Over the course of two weeks, I’ve been reading a very interesting book called, Of Human Bondage, by W. Somerset Maugham. I love classic books that were written way back in the day. They usually have the best writing and intensely deep stories. Not to mention it was free on my kindle.
One thing I learned by reading this book is that you must start your story with something that captures the reader’s attention and makes them want to continue. Sadly, this book did not. I understand authors have to set the scene and describe everything going on before plunging into the action of the character’s lives, but this book bored me for several chapters before it started to get good. If I weren’t such a huge book nerd, I’d have put it down long ago and missed out on a very interesting story. I believe the beginning of a book is crucial in deciding if your reader will stay with it through the course of the hundreds of pages or discard it for something more exciting. As important as some say the last pages in a book are, so is the beginning. Anyone who doesn’t like to read would have skipped this book after the first couple of chapters. That would’ve been a mistake, for this is actually a story that can draw you in once it gets going. But enough about the negatives.

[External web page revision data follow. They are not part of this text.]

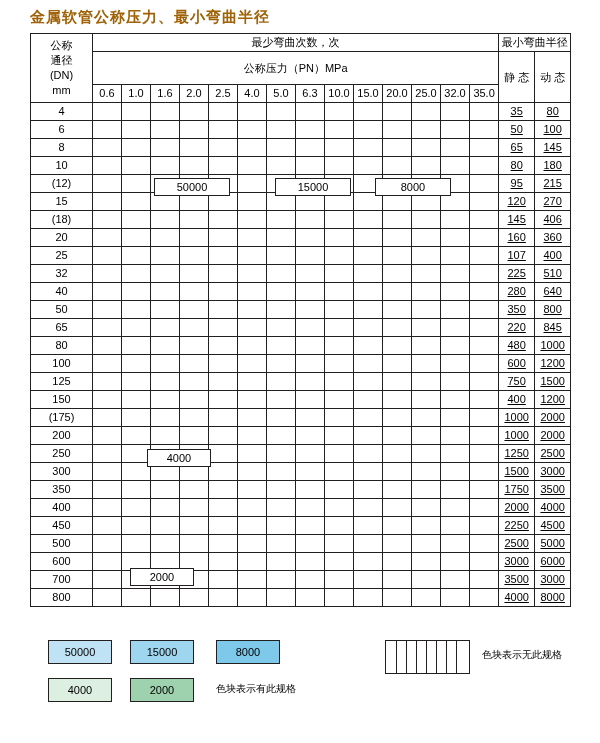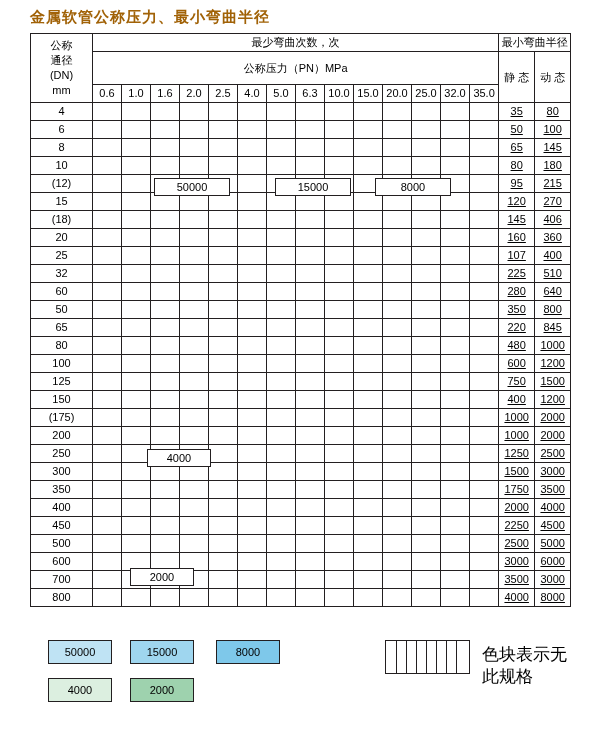--- a/index.html
+++ b/index.html
@@ -325,7 +325,7 @@
           <td class="val">510</td>
         </tr>
         <tr>
-          <td class="rowlabel">60</td>
+          <td class="rowlabel">40</td>
           <td class="c50000"></td>
           <td class="c50000"></td>
           <td class="c50000"></td>

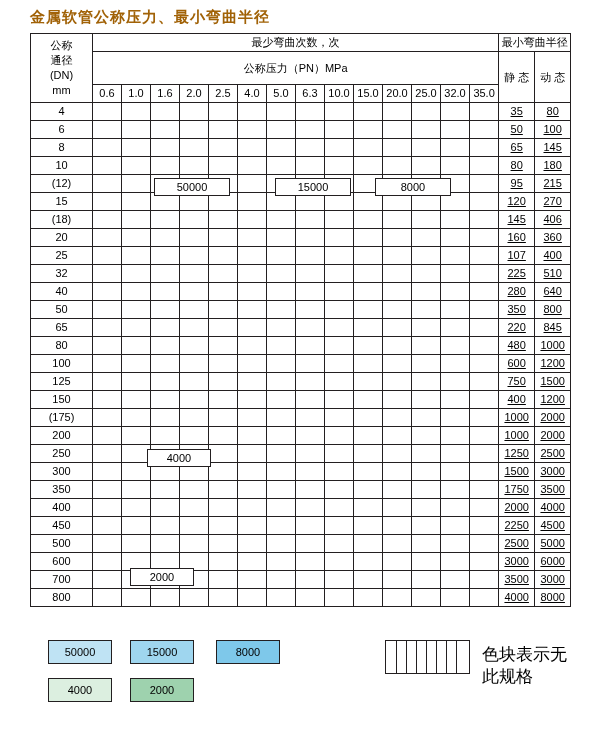--- a/index.html
+++ b/index.html
@@ -74,7 +74,7 @@
     line-height:22px;text-align:center;font-size:11px;
   }
   .lg-text{
-    position:absolute;font-size:17px;line-height:22px;
+    position:absolute;font-size:10px;line-height:22px;
   }
   #lg-none{
     position:absolute;left:355px;top:4px;

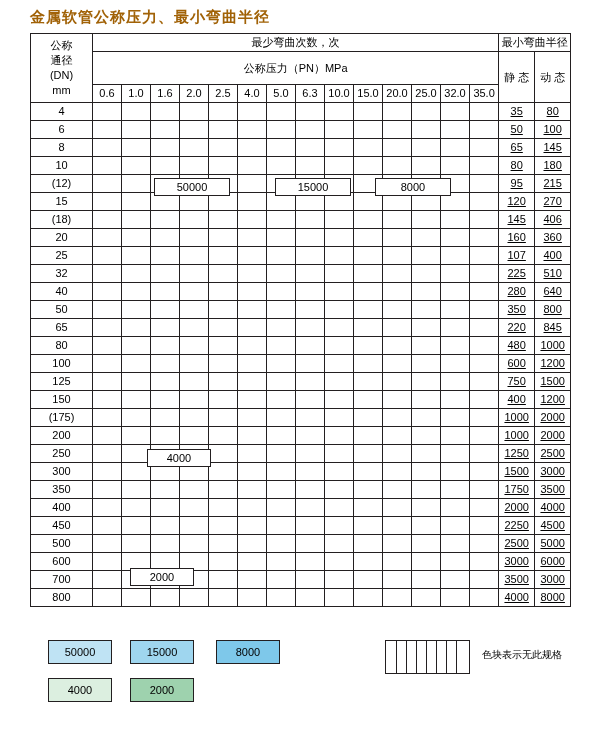--- a/index.html
+++ b/index.html
@@ -682,6 +682,7 @@
   <div class="lg-box" style="left:186px;top:4px;background:#7ec8ea;">8000</div>
   <div class="lg-box" style="left:18px;top:42px;background:#dcefe0;">4000</div>
   <div class="lg-box" style="left:100px;top:42px;background:#9ed2ae;">2000</div>
+  <div class="lg-text" style="left:186px;top:42px;">色块表示有此规格</div>
 
   <div id="lg-none">
     <i style="left:10px"></i>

Of Human Bondage follows the character, Philip Carey, as he navigates through life, with all its difficult paths, human follies, hardships, loves, and deaths. He is an extremely flawed character, not just because he has a club-foot, but because he is so often given over to manipulation by women, greed, lust and other such sins of man. Yet there is also much good in him. Sadly, his entire life becomes a search for meaning, because he discards the Christian faith and God. Once he does so, he loses much hope in the purpose of man’s existence.
The book is extremely deep. If I were to compare it to any book, I’d say it’s along the style of something by F. Scott Fitzgerald. The way the characters are constantly shown searching for something more and trying to find pleasure in the cycle of life. The sad thing about this book is that Philip’s philosophy on life becomes skewed. Maugham writes of Philip’s conclusion about life, and it stood out to me as such a hopeless way to look at life, yet something that many people must have said or thought about once. Here is Philip’s newfound philosophy on life: “There was no meaning in life, and man by living served no end. It was immaterial whether he was born or not born, whether he lived or ceased to live. Life was insignificant and death without consequence. Philip exulted, as he had exulted in his boyhood when the weight of a belief in God was lifted from his shoulders: it seemed to him that the last burden of responsibility was taken from him; and for the first time he was utterly free. His insignificance was turned to power, and he felt himself suddenly equal with the cruel fate which had seemed to persecute him; for, if life was meaningless, the world was robbed of its cruelty. What he did or left undone did not matter. Failure was unimportant and success amounted to nothing. He was the most inconsiderate creature in that swarming mass of mankind which for a brief space occupied the surface of the earth; and he was almighty because he had wrenched from chaos the secret of its nothingness” (Maugham 478). It is such a sad way to see life, but without God, it’s easy to be brought to that disparaging belief.
It’s definitely a story that opened my eyes in some ways. Although I am a Christian, I can see where Philip is coming from. He loses faith in God as a child when he can’t seem to rid himself, no matter how much he prays, of his crippling foot. Sometimes life brings us across paths that seem so utterly unfair and we wonder does God even really exist, because if He did, we wouldn’t have these problems. But it just reminded me of the bigger plans He tends to have for us that are far better than we could have imagined if things went our way.
I recommend this book for its depth and heart and the way it so vibrantly exposes the search for meaning in life we all face at some point.
(Maugham, W. Somerset. Of human bondage. Garden City, N.Y.: Doubleday, 1936. Print.)
I’ve never read “Of Human bondage” but I’m a big F. Scott fan so I’m going to give it a try.
Let me know what you think when you read it then.